Segment Start: DATA EXTRACTS

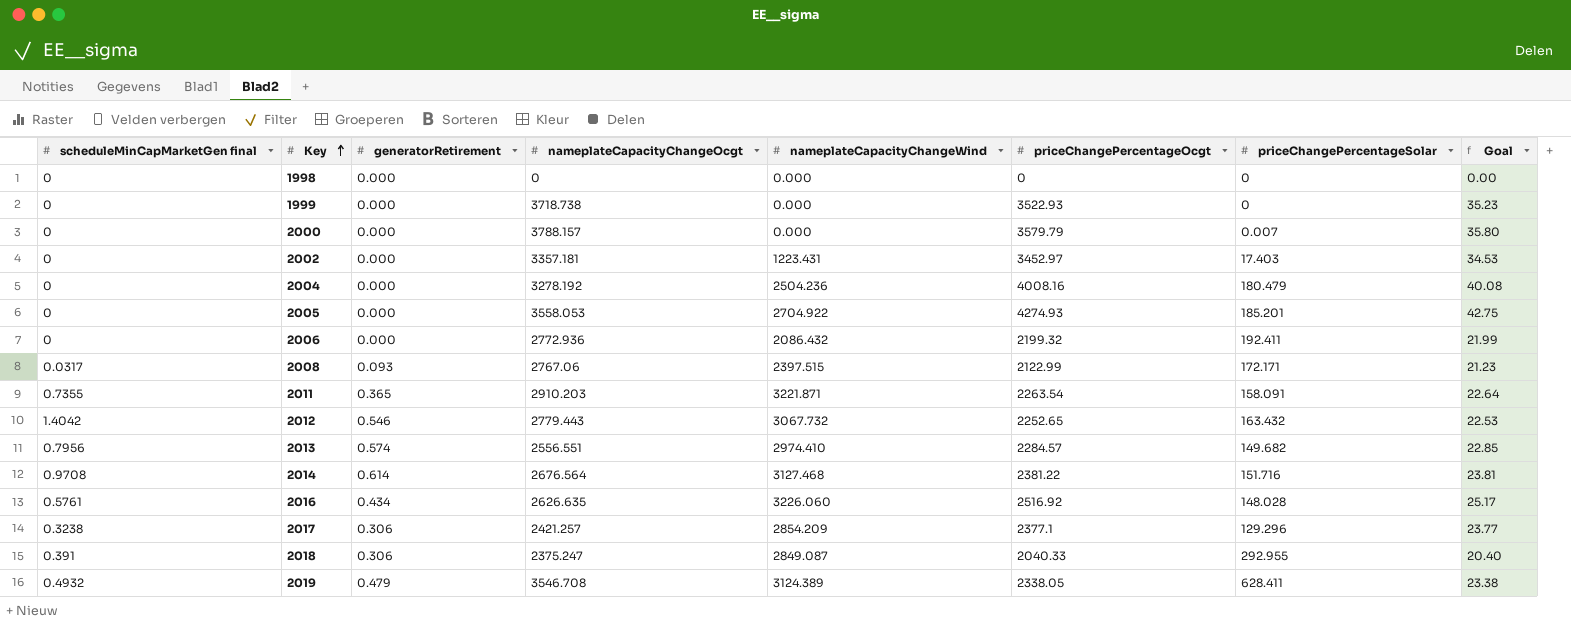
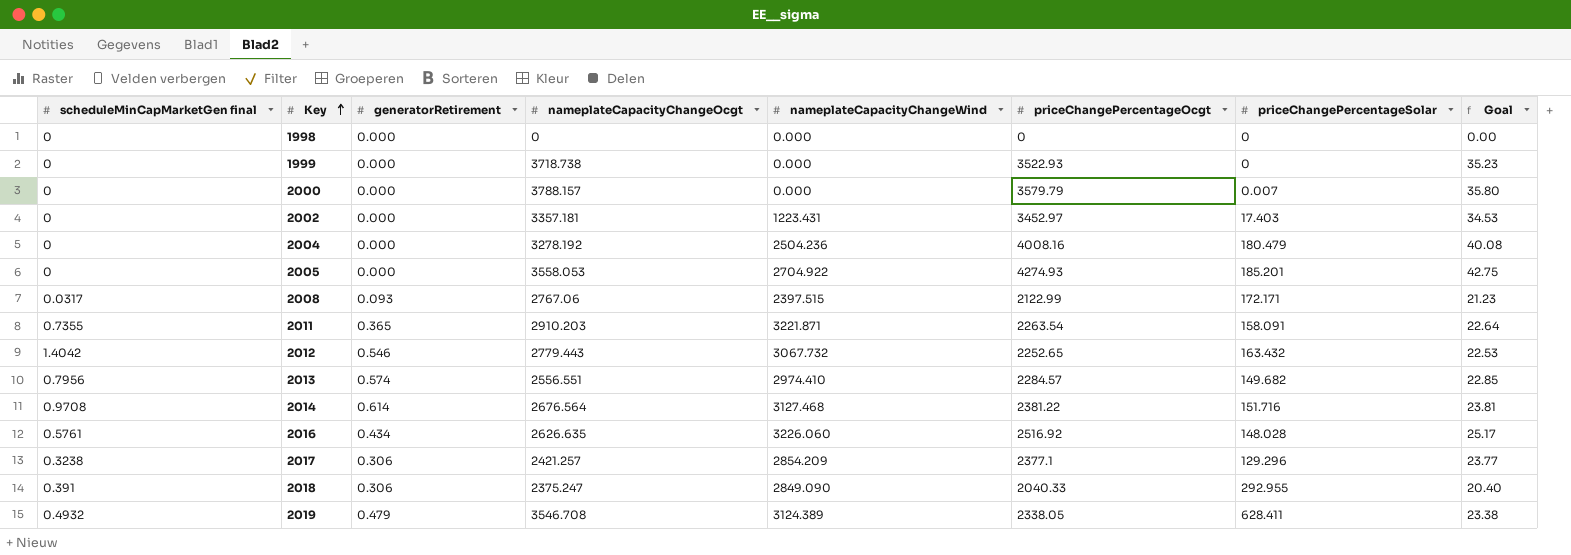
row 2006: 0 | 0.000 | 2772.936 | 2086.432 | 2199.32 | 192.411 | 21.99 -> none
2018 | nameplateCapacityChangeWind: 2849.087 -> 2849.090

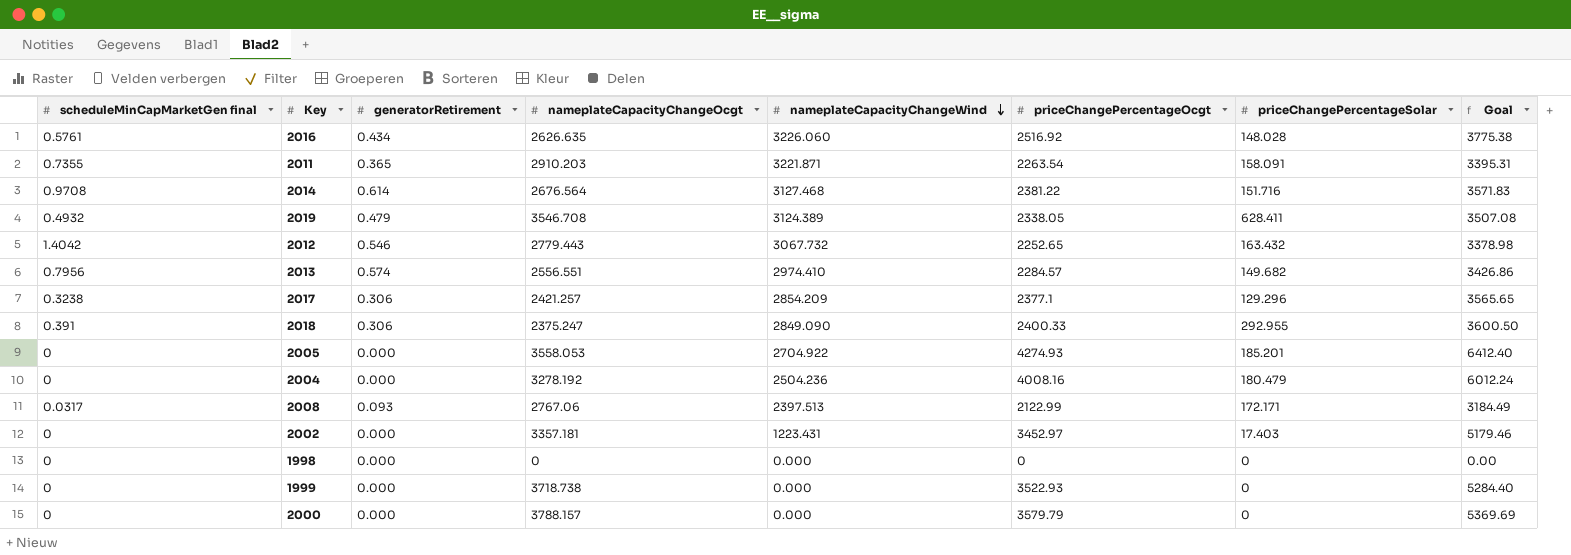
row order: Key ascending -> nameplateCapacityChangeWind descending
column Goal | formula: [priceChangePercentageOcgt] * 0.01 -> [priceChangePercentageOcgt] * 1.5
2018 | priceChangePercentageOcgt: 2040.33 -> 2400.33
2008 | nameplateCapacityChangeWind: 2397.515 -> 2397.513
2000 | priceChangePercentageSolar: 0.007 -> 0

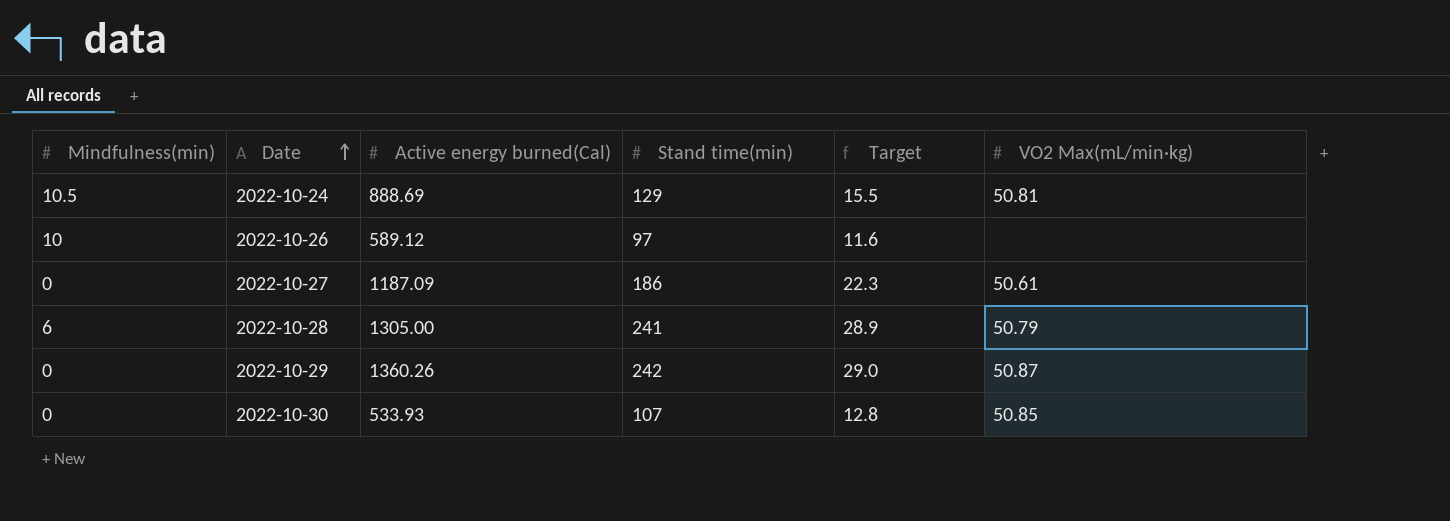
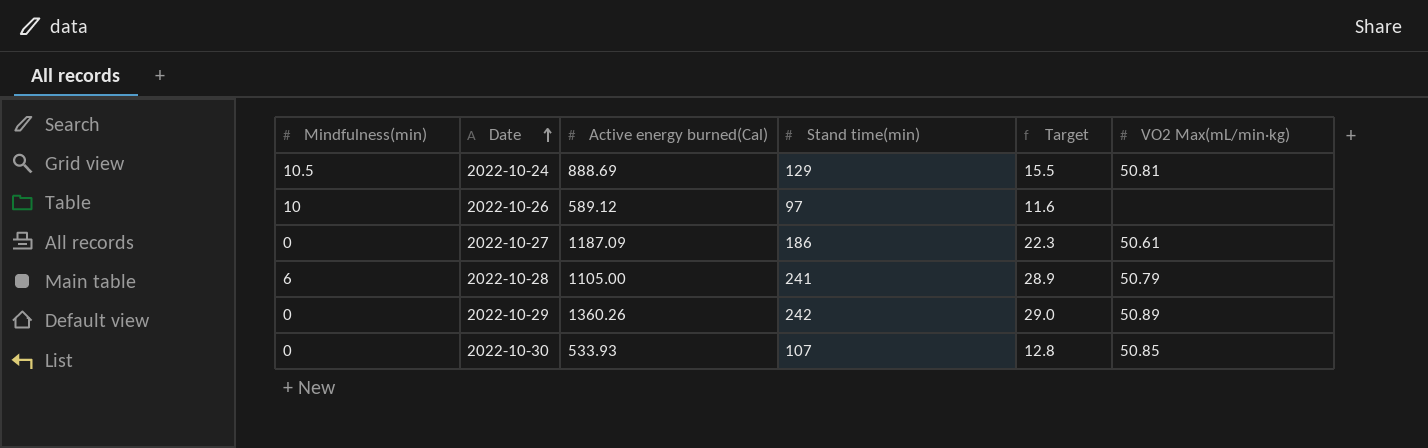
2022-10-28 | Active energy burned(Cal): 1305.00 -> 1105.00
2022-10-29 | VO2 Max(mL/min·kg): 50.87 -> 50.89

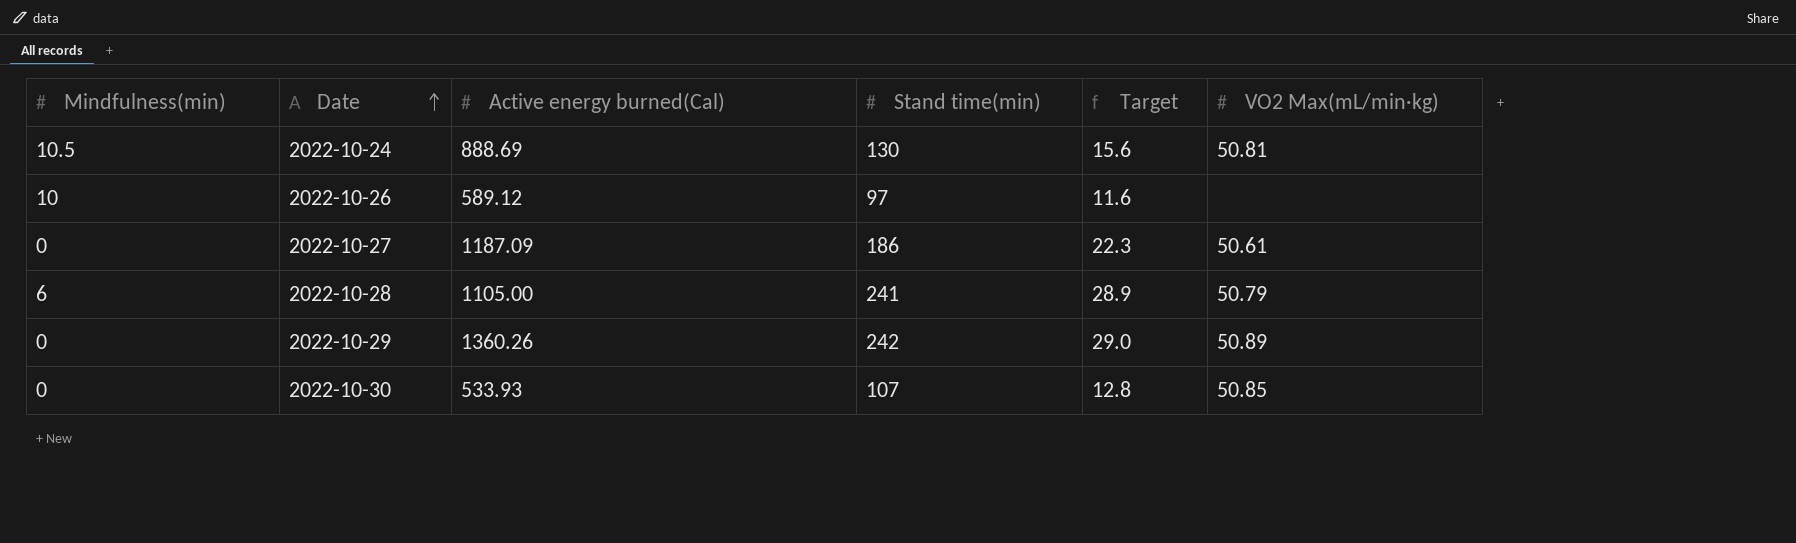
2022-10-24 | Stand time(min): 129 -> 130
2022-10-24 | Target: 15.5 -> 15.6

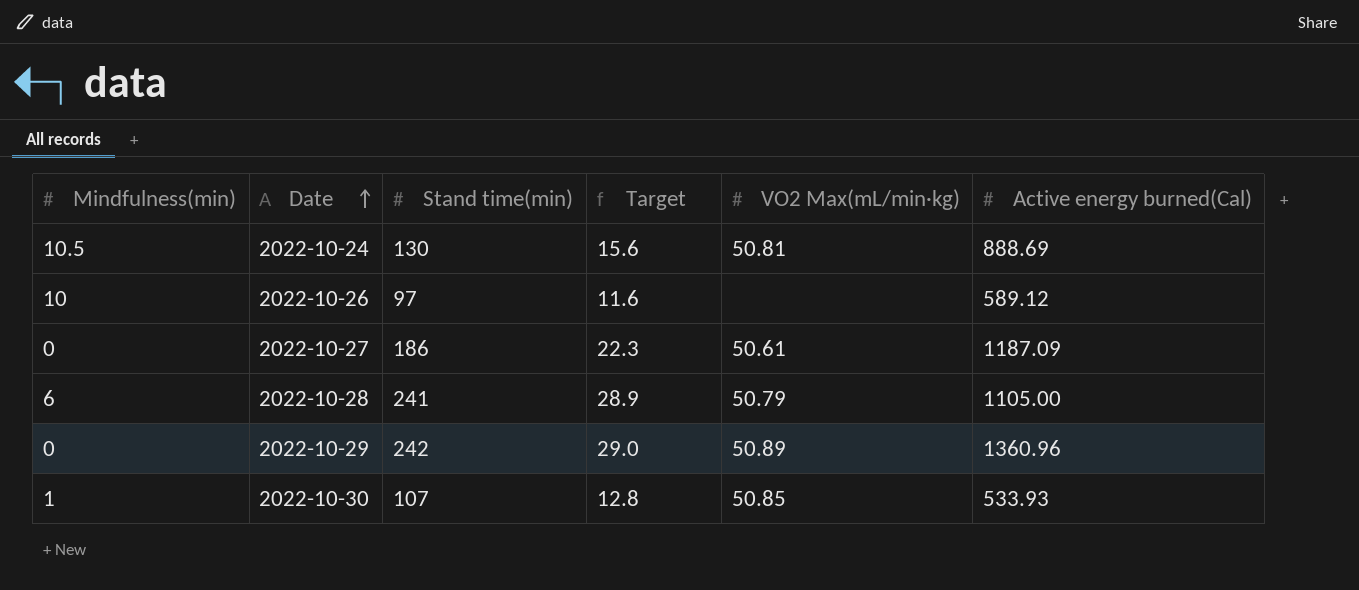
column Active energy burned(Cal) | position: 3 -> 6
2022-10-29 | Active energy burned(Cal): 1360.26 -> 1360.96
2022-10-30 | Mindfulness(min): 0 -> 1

Segment End: DATA EXTRACTS

WORK ITEM: In the entries above, find each line that has the word "priceChangePercentageOcgt". Copy it.

SOLUTION:
column Goal | formula: [priceChangePercentageOcgt] * 0.01 -> [priceChangePercentageOcgt] * 1.5
2018 | priceChangePercentageOcgt: 2040.33 -> 2400.33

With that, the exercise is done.